Equality and ordering make the proposal broader

The thread does not stop at `Clone`. It also opens the door to the more obvious trait pairs, such as `PartialEq` and `Eq`, and `PartialOrd` and `Ord`, which often travel together when a type has a clear total ordering or straightforward equality semantics. That matters because these pairings are another source of repetitive boilerplate in Rust codebases, especially for structs that are really just aggregates of comparable fields.

The value of bundling them is not that Rust would become less explicit in meaning. It is that the language could encode a common pattern once, instead of forcing developers to restate it every time they write a data type that fits the pattern. For many everyday APIs, that could make the difference between a type declaration that reads cleanly and one that starts to look like a wall of trait names before the actual fields even begin.

The hard part is not the idea, it is the guarantee

The thread quickly moves into the territory that makes Rust design so careful. One response points out that this is not a trivial trait-solver trick, because if the compiler starts treating one derive as a source of several implied implementations, it has to avoid clashes with explicit manual impls and with other derives. That is a real constraint, because Rust’s trait system depends on predictability, and implied behavior can become confusing fast if it is not tightly bounded.

From there, the discussion turns toward possible compiler-level mechanisms. One idea is to syntactically omit generated impl blocks under the right conditions, which would let the compiler save boilerplate without making the trait system feel fuzzy. Another is that any semantic change might need an edition-aware transition if it risks breaking existing code, which is exactly the kind of compatibility caution Rust tends to bring to questions of language evolution.
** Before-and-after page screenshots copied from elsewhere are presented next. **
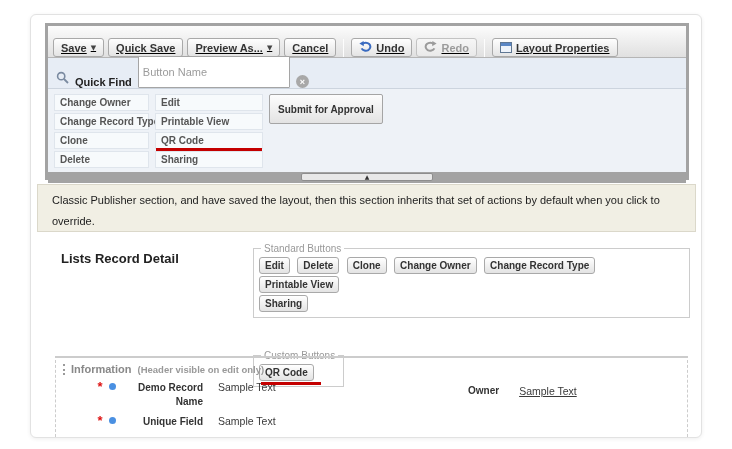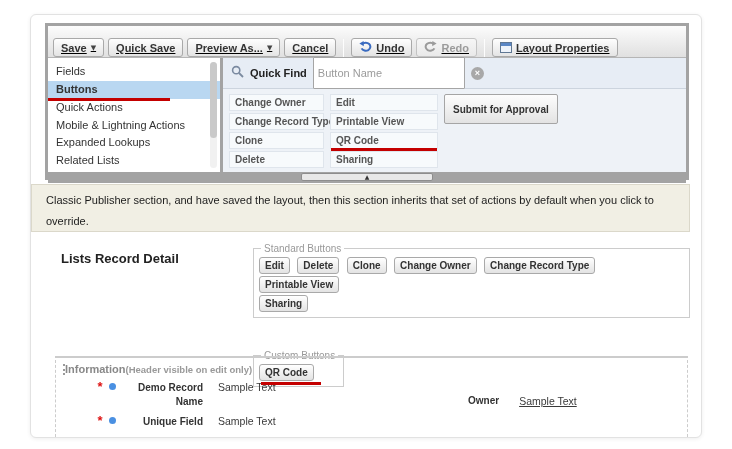--- a/index.html
+++ b/index.html
@@ -40,21 +40,21 @@
     position: relative; font-size: 11px; color: #333; padding: 1px 30px 2px 8px; line-height: 1.35; cursor: pointer;
   }
   .cat-item.selected { background: #b9d7f1; font-weight: bold; }
   .cat-underline { position: absolute; left: 0; bottom: -2px; width: 122px; height: 3px; background: #c40000; z-index: 3; }
   .scroll-track { position: absolute; right: 3px; top: 4px; bottom: 4px; width: 7px; background: #f1f1f1; border-radius: 4px; }
   .scroll-thumb { position: absolute; right: 0; top: 0; width: 7px; height: 72%; background: #c9c9c9; border-radius: 4px; }
 
   .palette-content { flex: 1; background: #eef2f7; display: flex; flex-direction: column; }
   .quickfind {
     height: 31px; background: #e7edf5; border-bottom: 1px solid #ccd4de;
-    display: flex; align-items: center; gap: 6px; padding: 0 8px;
+    display: flex; align-items: flex-end; gap: 6px; padding: 0 8px;
   }
   .qf-label { font: bold 11px "Liberation Sans", sans-serif; color: #222; }
   .qf-input {
     width: 152px; height: 17px; border: 1px solid #a5a5a5; border-radius: 1px;
     font: 11px "Liberation Sans", sans-serif; padding: 15px 4px; color: #333; background: #fff;
   }
   .qf-input::placeholder { color: #9b9b9b; }
   .clear-icon {
     width: 13px; height: 13px; border-radius: 50%; background: #a8a8a8; color: #fff;
     font: bold 9px "Liberation Sans", sans-serif; display: inline-flex; align-items: center; justify-content: center;
@@ -78,21 +78,21 @@
   .collapse-bar { position: relative; height: 11px; background: #a3a3a3; }
   .collapse-handle {
     position: absolute; left: 50%; top: 1px; transform: translateX(-50%);
     width: 132px; height: 8px; background: #e8e8e8; border: 1px solid #8d8d8d; border-radius: 2px;
     display: flex; align-items: center; justify-content: center; cursor: pointer;
   }
   .collapse-handle .tri { font-family: "DejaVu Sans", sans-serif; font-size: 6px; line-height: 6px; color: #333; }
 
   
   .note {
-    position: absolute; left: 0; top: 169px; width: 659px; height: 48px;
+    position: absolute; left: 6px; top: 169px; width: 659px; height: 48px;
     background: #f1efe4; border: 1px solid #dbd8ca;
     font-size: 11px; color: #1c1c1c; line-height: 21px; padding: 5px 14px;
   }
 
   
   .detail-title { position: absolute; left: 30px; top: 236px; font-size: 13px; font-weight: bold; color: #222; }
   .buttons-stack { position: absolute; left: 222px; top: 228px; width: 440px; }
   fieldset { border: 1px solid #ccc; padding: 1px 5px 5px 5px; }
   fieldset.standard { width: 437px; }
   fieldset.custom { display: inline-block; margin-top: 14px; min-width: 86px; }
@@ -105,33 +105,33 @@
   }
   .qr-wrap { position: relative; display: inline-block; }
   .qr-wrap .underline-annot { left: 2px; right: auto; width: 60px; bottom: -4px; }
 
   
   .hr-divider { position: absolute; left: 24px; top: 341px; width: 633px; height: 2px; background: #ccc; }
   .info-section {
     position: absolute; left: 24px; top: 345px; width: 633px; height: 77px;
     border-left: 1px dashed #ccc; border-right: 1px dashed #ccc; padding-top: 3px;
   }
-  .info-header { display: flex; align-items: center; padding-left: 7px; }
+  .info-header { display: flex; align-items: center; gap: 6px; padding-left: 7px; }
   .drag-dots { width: 2px; height: 11px; border-left: 2px dotted #9a9a9a; }
   .info-title { font: bold 11px "Liberation Sans", sans-serif; color: #888; }
   .info-subtitle { font: bold 9.5px "Liberation Sans", sans-serif; color: #999; }
   .info-grid { display: flex; margin-top: 6px; }
   .info-col.left { width: 300px; display: flex; flex-direction: column; gap: 7px; }
   .field-row { display: flex; align-items: flex-start; }
   .req { margin-left: 38px; width: 12px; color: #dd1111; font: bold 13px "Liberation Sans", sans-serif; line-height: 12px; text-align: center; }
   .dot { width: 7px; height: 7px; border-radius: 50%; background: #4a90e2; margin: 2px 5px 0 3px; flex: none; }
   .f-label { width: 82px; text-align: right; font: bold 10px "Liberation Sans", sans-serif; color: #333; line-height: 1.35; }
   .f-value { margin-left: 15px; font-size: 10.5px; color: #3a3a3a; line-height: 12px; }
   .info-col.right { margin-left: 112px; }
-  .owner-row { display: flex; align-items: flex-start; margin-top: 14px; }
+  .owner-row { display: flex; align-items: flex-start; margin-top: 4px; }
   .o-label { font: bold 10px "Liberation Sans", sans-serif; color: #333; line-height: 12px; }
   .o-value { margin-left: 20px; font-size: 10.5px; color: #3a3a3a; line-height: 12px; text-decoration: underline; }
 </style>
 </head>
 <body>
 
 <div class="page">
   <div class="card">
 
     <div class="editor-frame">
@@ -168,34 +168,20 @@
         <div class="tb-sep"></div>
         <button class="tb-btn">
           <span class="win-icon">
               <span class="bar"></span>
             </span>
           <span>Layout Properties</span>
         </button>
       </div>
 
       <div class="palette-body">
-        <div class="palette-list">
-          <div class="cat-item">Fields</div>
-          <div class="cat-item selected">
-            <span>Buttons</span>
-            <span class="cat-underline"></span>
-          </div>
-          <div class="cat-item">Quick Actions</div>
-          <div class="cat-item">Mobile &amp; Lightning Actions</div>
-          <div class="cat-item">Expanded Lookups</div>
-          <div class="cat-item">Related Lists</div>
-          <div class="scroll-track">
-            <div class="scroll-thumb"></div>
-          </div>
-        </div>
 
         <div class="palette-content">
           <div class="quickfind">
             <span><svg width="13" height="13" viewBox="0 0 13 13">
                   <circle cx="5.2" cy="5.2" r="3.6" fill="none" stroke="#7a8aa0" stroke-width="1.6"></circle>
                   <line x1="8" y1="8" x2="12" y2="12" stroke="#7a8aa0" stroke-width="1.8"></line>
                 </svg></span>
             <span class="qf-label">Quick Find</span>
             <input class="qf-input" type="text" placeholder="Button Name" style="">
             <span class="clear-icon">×</span>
What this would mean for everyday Rust code

The practical upside is easy to see in the kinds of code Rust developers write all the time. A type that exists mainly to carry data through an API would no longer need to spell out the same obvious trait cluster in full, and the derive line would better reflect the actual intent of the type. That is appealing not because typing is expensive, but because repeated ceremony creates noise right where readers are trying to understand the shape of a type.

Still, the thread shows that the community is not chasing terseness for its own sake. The real question is whether Rust can make common trait combinations less repetitive while preserving the language’s extremely strong guarantees about what the compiler is and is not allowed to infer. That tension is classic Rust: reduce the obvious clutter, but do not blur the contract.

Rust's familiar little trait still drags that caravan of boilerplate, and the proposal is asking whether the language should finally acknowledge the pattern. If the compiler can trim the obvious repetition without making the next derive line feel like a surprise, this would be one more small step toward Rust code that reads as cleanly as it already behaves.